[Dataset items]
┏━━

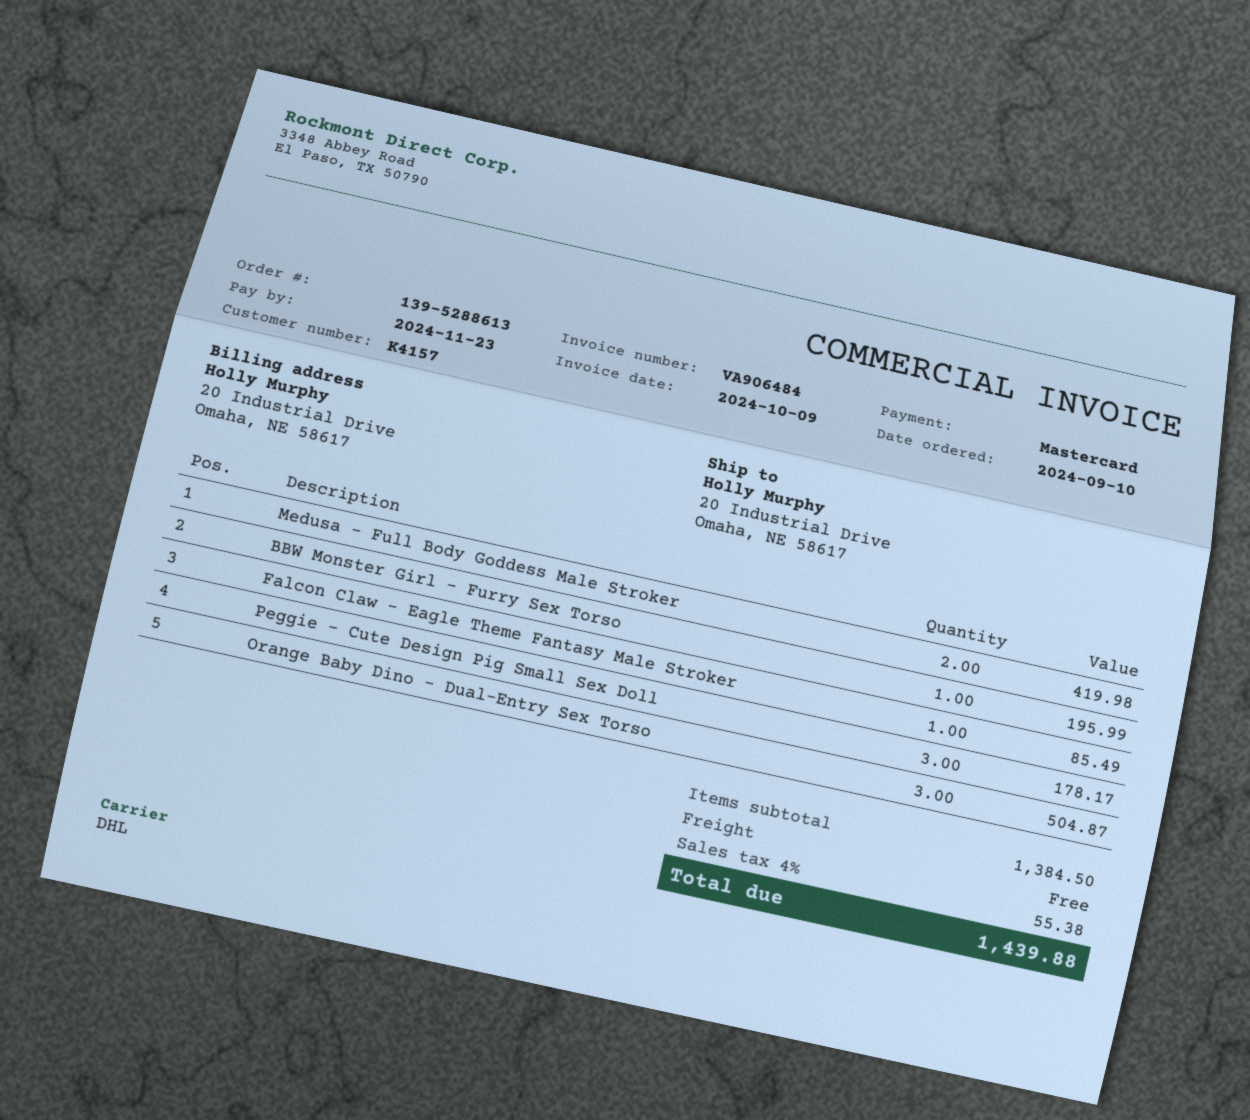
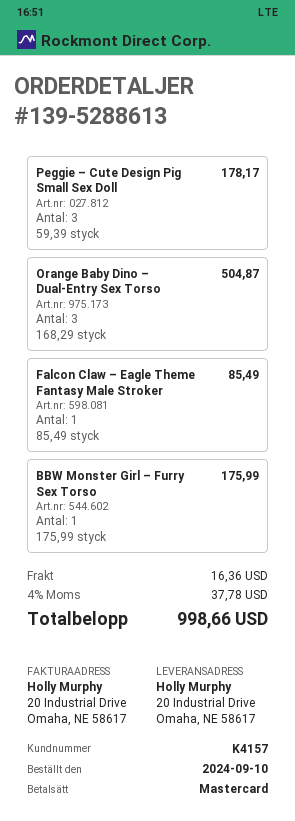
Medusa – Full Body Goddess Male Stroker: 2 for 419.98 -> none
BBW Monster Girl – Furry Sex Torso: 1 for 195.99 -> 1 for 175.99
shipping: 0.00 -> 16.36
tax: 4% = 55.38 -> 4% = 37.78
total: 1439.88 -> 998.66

┗━━
┏━━

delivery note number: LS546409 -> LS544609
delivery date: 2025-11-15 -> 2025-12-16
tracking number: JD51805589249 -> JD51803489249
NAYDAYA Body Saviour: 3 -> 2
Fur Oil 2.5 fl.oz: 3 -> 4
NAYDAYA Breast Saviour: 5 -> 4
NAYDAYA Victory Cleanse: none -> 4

┗━━
┏━━

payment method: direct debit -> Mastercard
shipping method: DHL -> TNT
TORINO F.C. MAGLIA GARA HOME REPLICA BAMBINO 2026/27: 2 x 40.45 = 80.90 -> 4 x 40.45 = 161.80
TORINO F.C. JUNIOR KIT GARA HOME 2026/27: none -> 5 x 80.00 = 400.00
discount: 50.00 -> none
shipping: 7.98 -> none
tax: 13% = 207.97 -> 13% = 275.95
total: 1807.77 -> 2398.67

┗━━

Transcribe the records above exactly, beginning at the line that contains "Medusa – Full" and ending with the line that contains "total: 1439.88 -> 998.66", both included, and nothing else.

Exercise answer:
Medusa – Full Body Goddess Male Stroker: 2 for 419.98 -> none
BBW Monster Girl – Furry Sex Torso: 1 for 195.99 -> 1 for 175.99
shipping: 0.00 -> 16.36
tax: 4% = 55.38 -> 4% = 37.78
total: 1439.88 -> 998.66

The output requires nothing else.